* [Task instructions] For the records below, reproduce exactly the line that contains "[358,297,406,308] function ->" and all subsequent lines, with nothing left out and nothing added.

* [Source material]
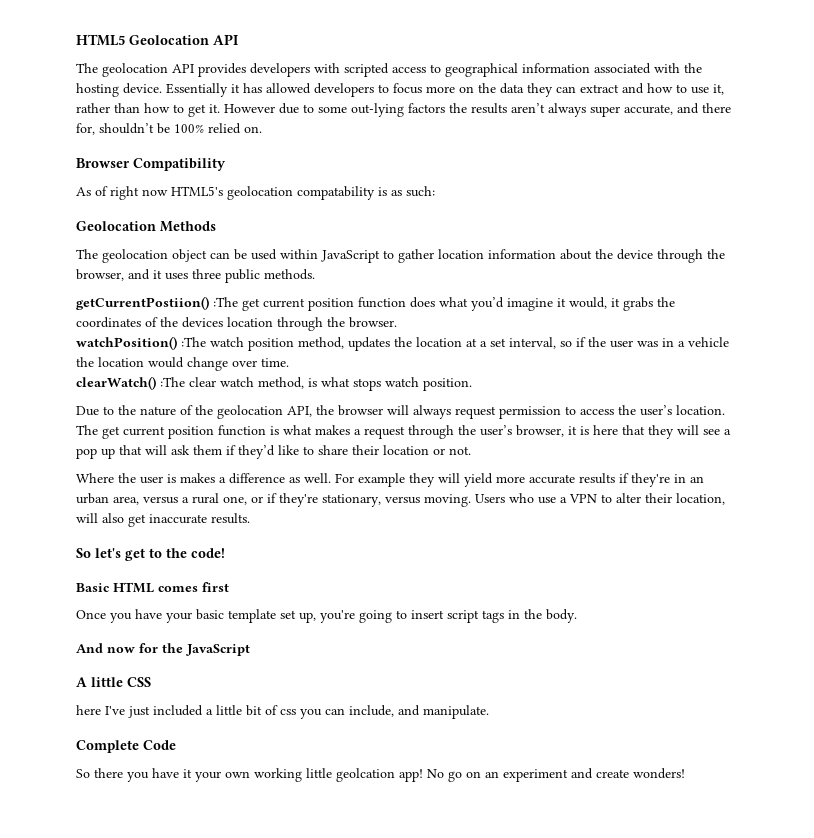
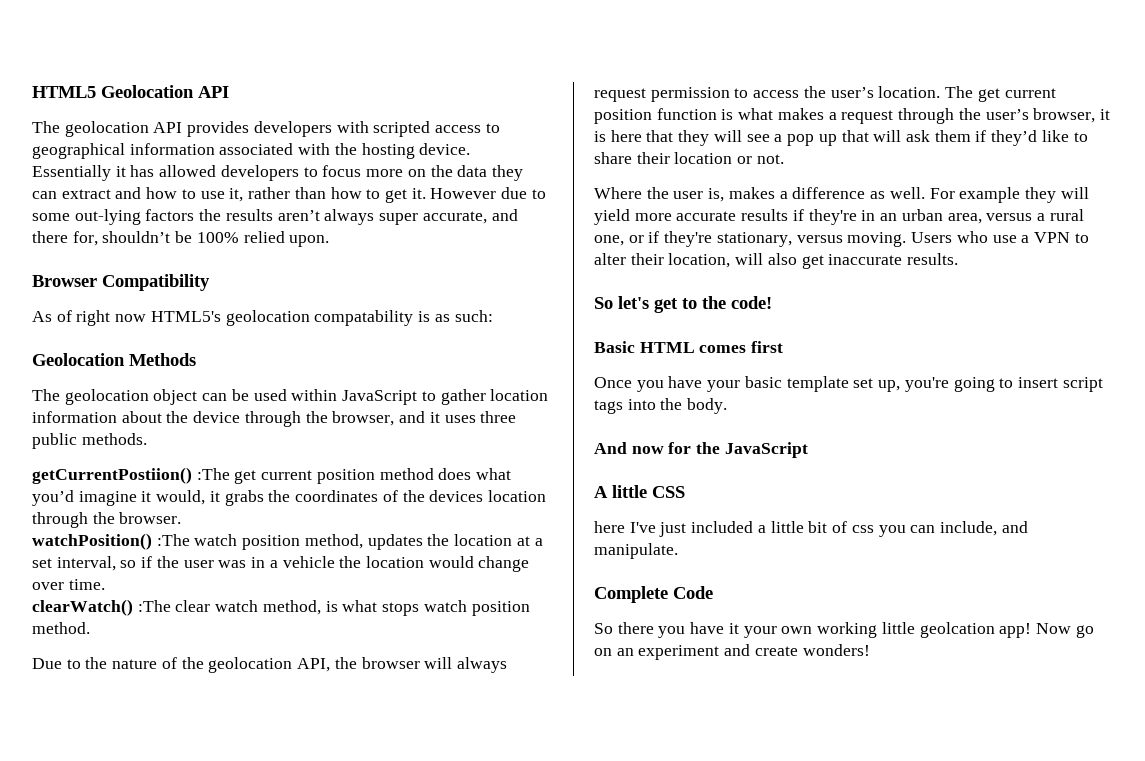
[244,126,262,133] on. -> [289,235,330,247] upon.
[358,297,406,308] function -> [379,468,434,480] method
[423,378,472,391] position. -> [471,601,530,616] [32,622,90,634] position method.
[167,474,176,483] is -> [708,188,725,202] is,
[508,610,520,619] in -> [627,399,656,410] into
[427,769,444,778] No -> [1035,623,1071,634] Now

* [Task result]
[358,297,406,308] function -> [379,468,434,480] method
[423,378,472,391] position. -> [471,601,530,616] [32,622,90,634] position method.
[167,474,176,483] is -> [708,188,725,202] is,
[508,610,520,619] in -> [627,399,656,410] into
[427,769,444,778] No -> [1035,623,1071,634] Now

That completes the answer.